• [Directions]: This exercise calls for a copy of every line in the listing below that carries the word "frontend".

*** Listed records Section Begins ***

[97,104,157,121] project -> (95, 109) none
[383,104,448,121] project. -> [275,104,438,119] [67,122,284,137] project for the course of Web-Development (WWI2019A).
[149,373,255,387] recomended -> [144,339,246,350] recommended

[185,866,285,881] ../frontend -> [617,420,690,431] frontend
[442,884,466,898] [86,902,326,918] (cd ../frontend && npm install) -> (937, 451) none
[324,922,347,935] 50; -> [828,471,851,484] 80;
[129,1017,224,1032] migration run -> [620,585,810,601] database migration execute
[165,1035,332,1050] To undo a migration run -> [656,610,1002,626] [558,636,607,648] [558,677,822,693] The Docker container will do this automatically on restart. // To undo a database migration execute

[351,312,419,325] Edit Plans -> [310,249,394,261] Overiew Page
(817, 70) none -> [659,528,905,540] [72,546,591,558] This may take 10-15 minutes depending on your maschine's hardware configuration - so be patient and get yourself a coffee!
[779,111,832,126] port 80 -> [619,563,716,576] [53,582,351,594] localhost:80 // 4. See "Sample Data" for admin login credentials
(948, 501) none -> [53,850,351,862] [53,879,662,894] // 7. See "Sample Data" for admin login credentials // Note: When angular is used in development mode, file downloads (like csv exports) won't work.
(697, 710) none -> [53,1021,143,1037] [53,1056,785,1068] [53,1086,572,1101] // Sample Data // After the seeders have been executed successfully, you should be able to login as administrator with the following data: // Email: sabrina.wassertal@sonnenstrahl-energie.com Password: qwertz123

*** Listed records Section Ends ***

• [Task solution]:
[185,866,285,881] ../frontend -> [617,420,690,431] frontend
[442,884,466,898] [86,902,326,918] (cd ../frontend && npm install) -> (937, 451) none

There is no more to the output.